RECORDED DATA Start Marker

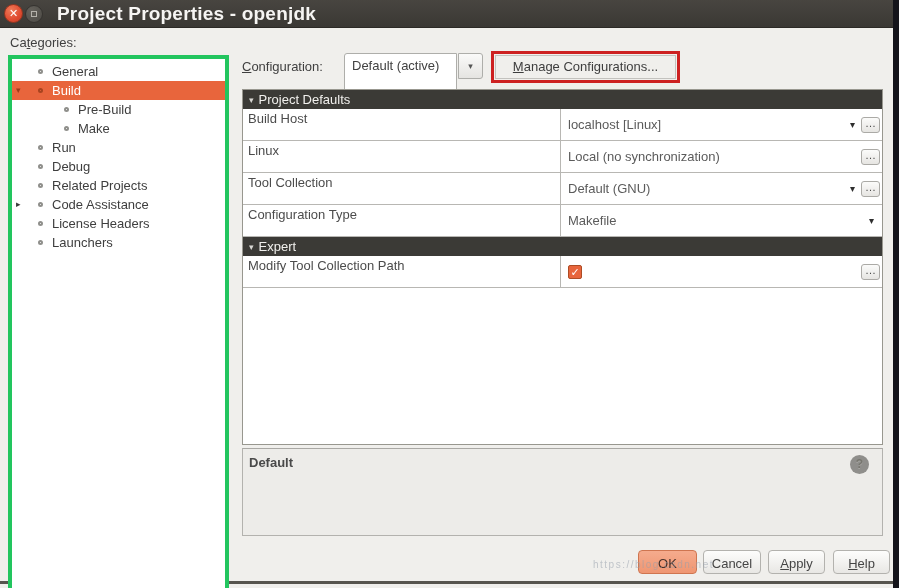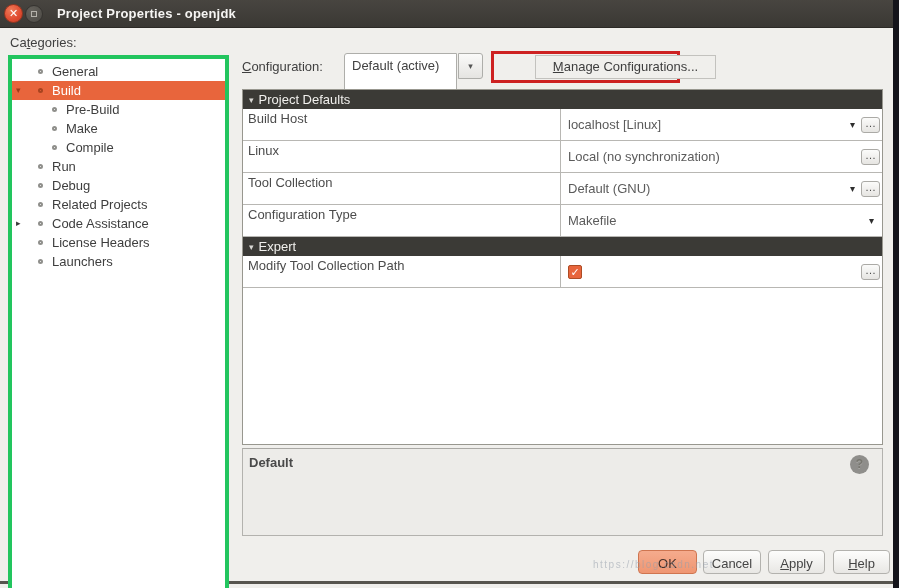--- a/index.html
+++ b/index.html
@@ -39,7 +39,7 @@
   }
   .title-text {
     position: absolute; left: 57px; top: 0; line-height: 27px;
-    color: #f6f5f3; font-weight: bold; font-size: 13px; letter-spacing: .2px;
+    color: #f6f5f3; font-weight: bold; font-size: 19px; letter-spacing: .2px;
   }
 
   

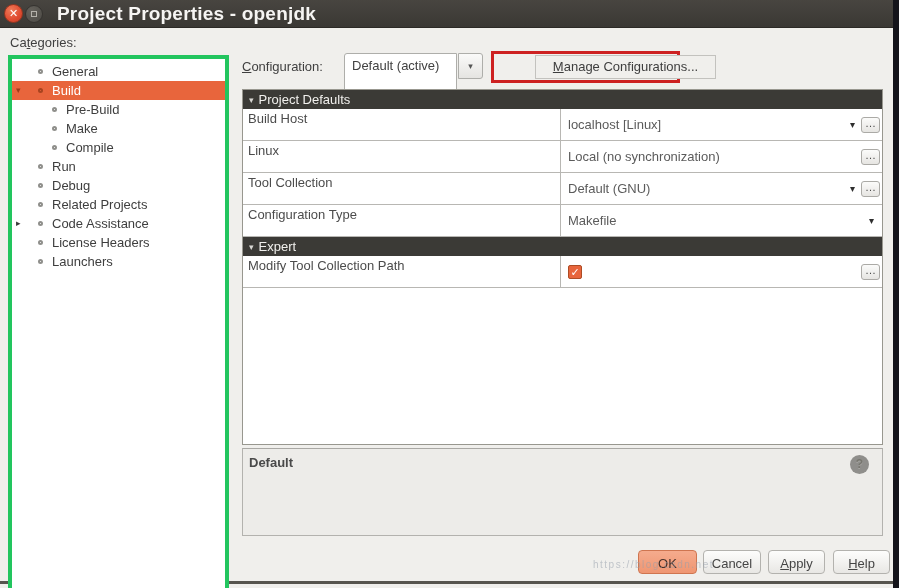--- a/index.html
+++ b/index.html
@@ -88,7 +88,7 @@
   .manage-btn {
     position: absolute; left: 1px; top: 1px; width: 181px; height: 24px;
     background: #f0efec; border: 1px solid #c3c2be;
-    text-align: center; line-height: 22px; color: #3d3d3d; margin-left: 40px;
+    text-align: center; line-height: 22px; color: #3d3d3d;
   }
 
   

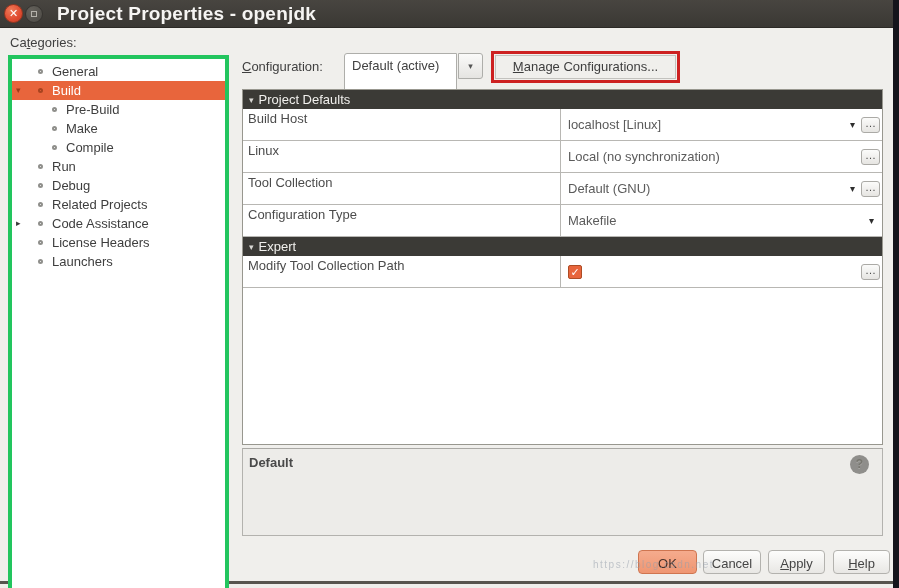--- a/index.html
+++ b/index.html
@@ -57,7 +57,7 @@
     height: 19px; line-height: 19px; display: flex; align-items: center;
     padding-left: 4px; color: #3e3e3e; cursor: default; white-space: nowrap;
   }
-  .tree-item.child { padding-left: 18px; }
+  .tree-item.child { padding-left: 30px; }
   .tw { width: 14px; font-size: 9px; color: #3a3a3a; text-align: left; flex: 0 0 14px; }
   .tw.orange { color: #9c3a1b; }
   .ring {

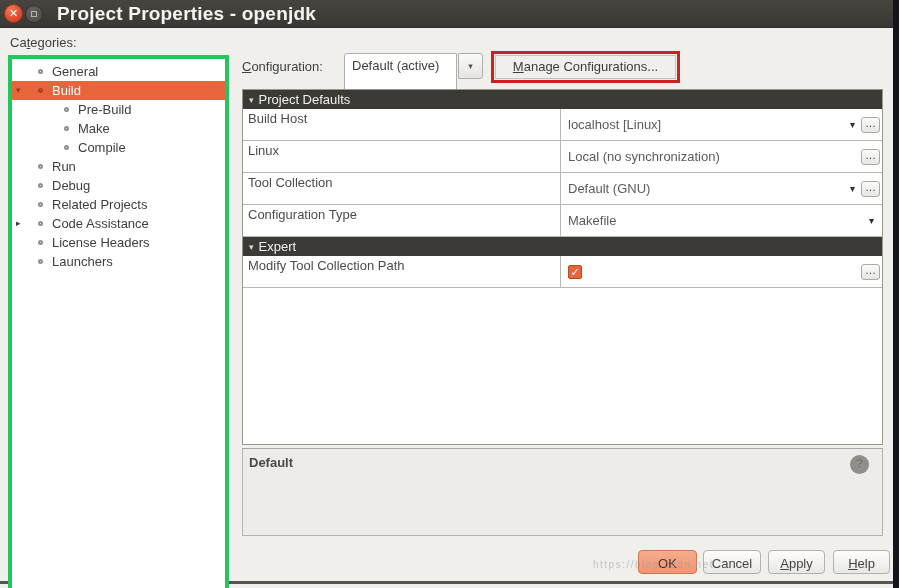--- a/index.html
+++ b/index.html
@@ -202,11 +202,6 @@
     <span class="ring"></span>
     <span class="lbl">Make</span>
   </div>
-  <div class="tree-item child">
-    <span class="tw"></span>
-    <span class="ring"></span>
-    <span class="lbl">Compile</span>
-  </div>
   <div class="tree-item">
     <span class="tw"></span>
     <span class="ring"></span>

RECORDED DATA End Marker

• **EXERCISE DIRECTIONS**
Each record must be quoted in full and exactly. Do not include the pictures.

• **WRITTEN RESPONSE**
--- a/index.html
+++ b/index.html
@@ -39,7 +39,7 @@
   }
   .title-text {
     position: absolute; left: 57px; top: 0; line-height: 27px;
-    color: #f6f5f3; font-weight: bold; font-size: 13px; letter-spacing: .2px;
+    color: #f6f5f3; font-weight: bold; font-size: 19px; letter-spacing: .2px;
   }
 
   

--- a/index.html
+++ b/index.html
@@ -88,7 +88,7 @@
   .manage-btn {
     position: absolute; left: 1px; top: 1px; width: 181px; height: 24px;
     background: #f0efec; border: 1px solid #c3c2be;
-    text-align: center; line-height: 22px; color: #3d3d3d; margin-left: 40px;
+    text-align: center; line-height: 22px; color: #3d3d3d;
   }
 
   

--- a/index.html
+++ b/index.html
@@ -57,7 +57,7 @@
     height: 19px; line-height: 19px; display: flex; align-items: center;
     padding-left: 4px; color: #3e3e3e; cursor: default; white-space: nowrap;
   }
-  .tree-item.child { padding-left: 18px; }
+  .tree-item.child { padding-left: 30px; }
   .tw { width: 14px; font-size: 9px; color: #3a3a3a; text-align: left; flex: 0 0 14px; }
   .tw.orange { color: #9c3a1b; }
   .ring {

--- a/index.html
+++ b/index.html
@@ -202,11 +202,6 @@
     <span class="ring"></span>
     <span class="lbl">Make</span>
   </div>
-  <div class="tree-item child">
-    <span class="tw"></span>
-    <span class="ring"></span>
-    <span class="lbl">Compile</span>
-  </div>
   <div class="tree-item">
     <span class="tw"></span>
     <span class="ring"></span>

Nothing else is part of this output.